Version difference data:
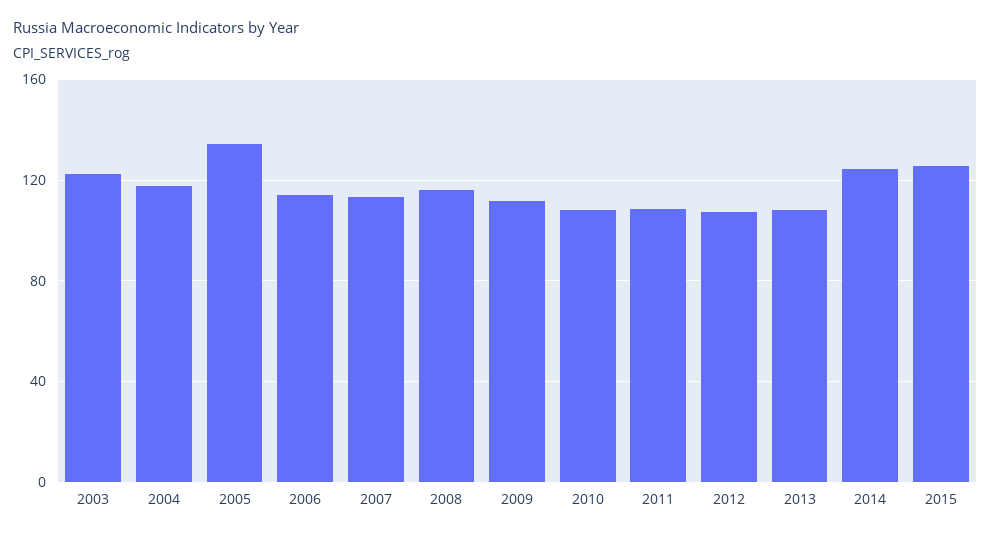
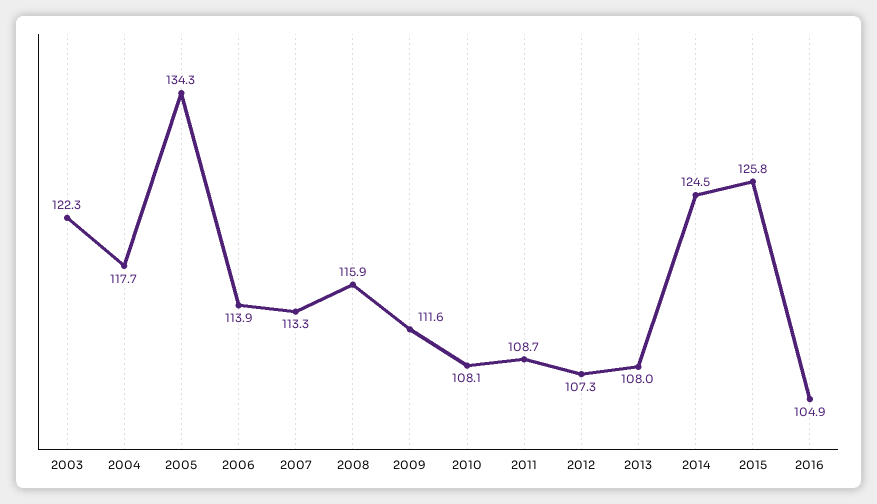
2016: none -> 104.9

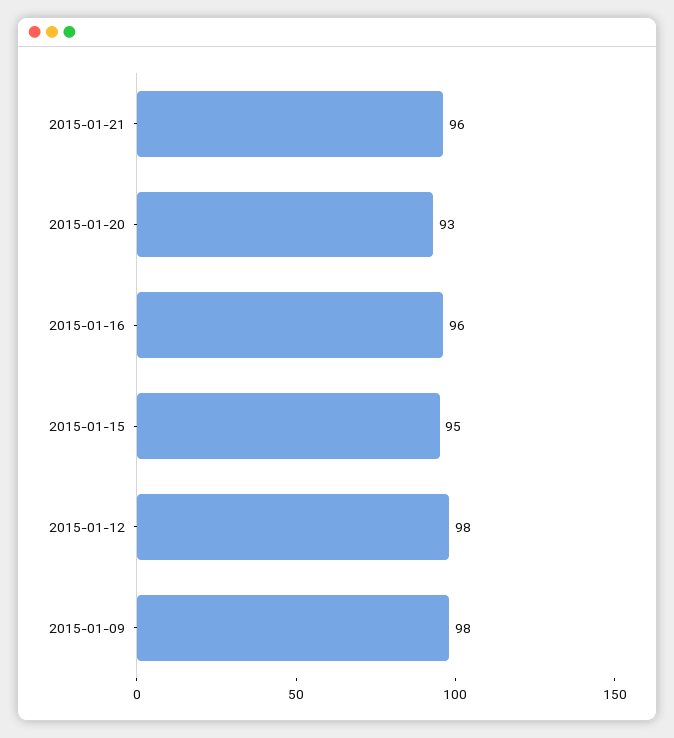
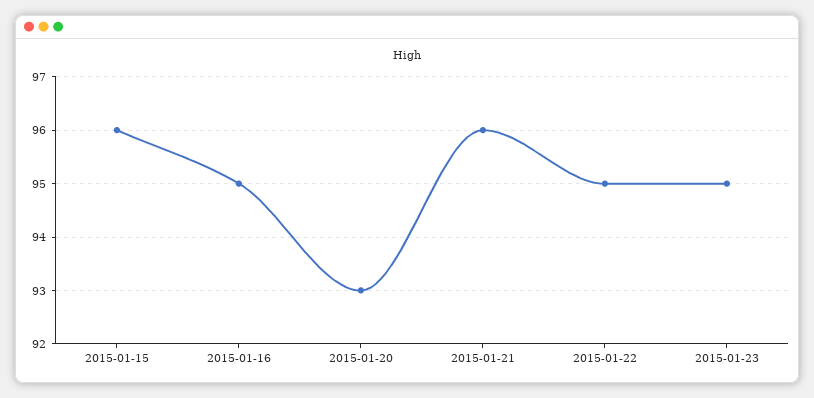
2015-01-16: 96 -> 95
2015-01-15: 95 -> 96
2015-01-12: 98 -> none
2015-01-09: 98 -> none
2015-01-22: none -> 95
2015-01-23: none -> 95

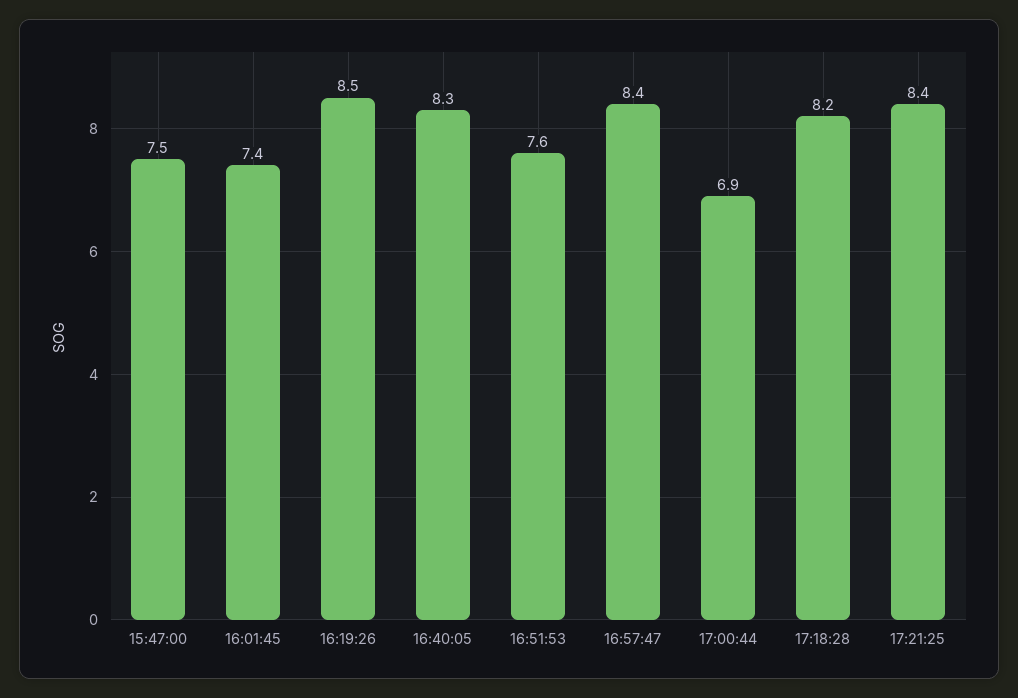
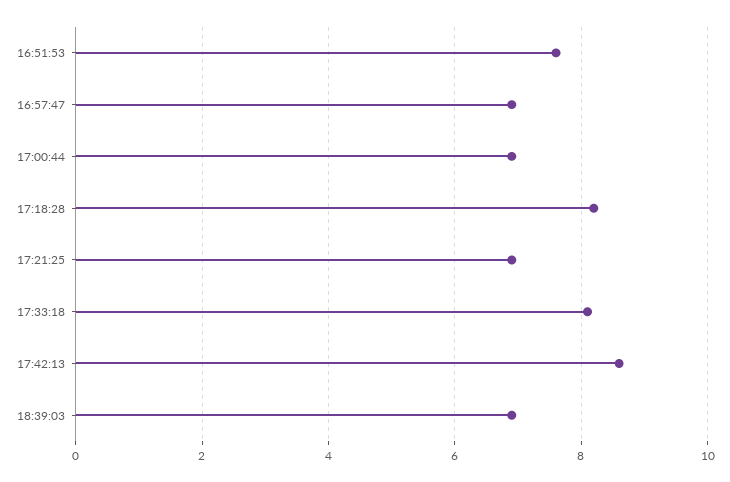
15:47:00: 7.5 -> none
16:01:45: 7.4 -> none
16:19:26: 8.5 -> none
16:40:05: 8.3 -> none
16:57:47: 8.4 -> 7
17:21:25: 8.4 -> 7
17:33:18: none -> 8
17:42:13: none -> 8.5
18:39:03: none -> 7

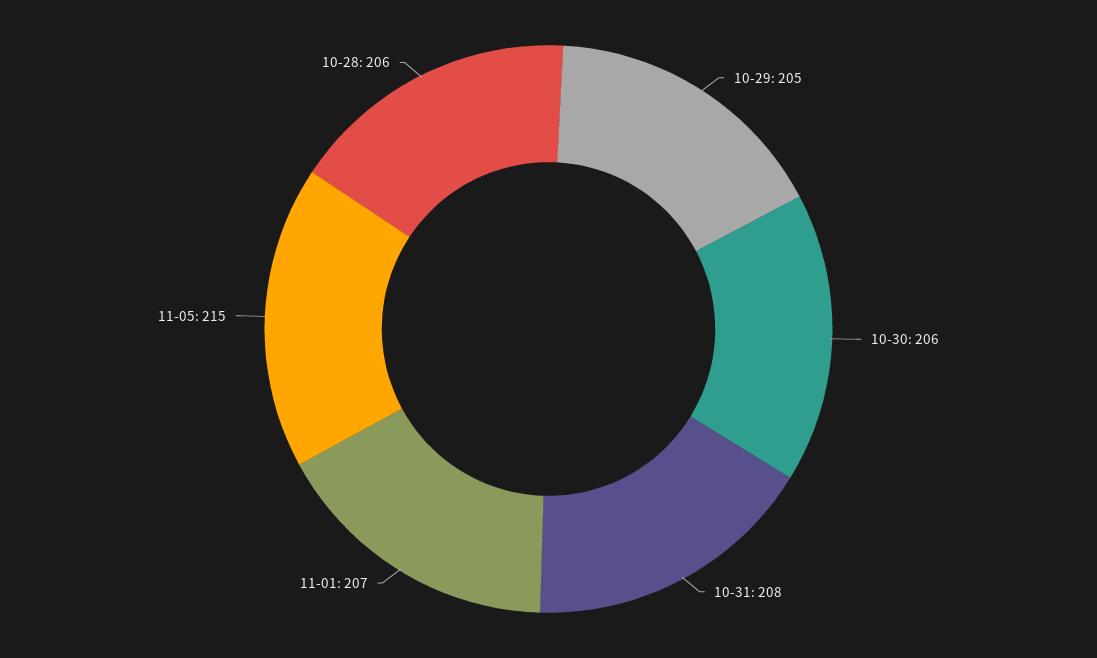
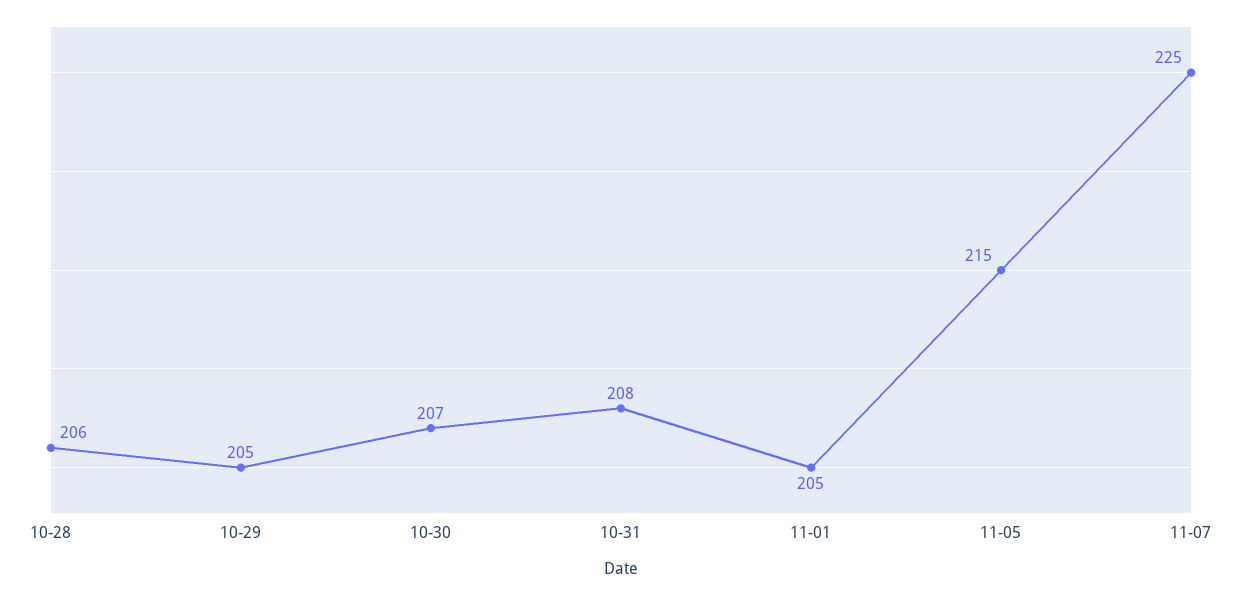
10-30: 206 -> 207
11-01: 207 -> 205
11-07: none -> 225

# The problem
Beginning with the line with "17:33:18: none -> 8", repeat the entries above exactly, up to and including the last line, leaving out pictures.

# Expected output
17:33:18: none -> 8
17:42:13: none -> 8.5
18:39:03: none -> 7

10-30: 206 -> 207
11-01: 207 -> 205
11-07: none -> 225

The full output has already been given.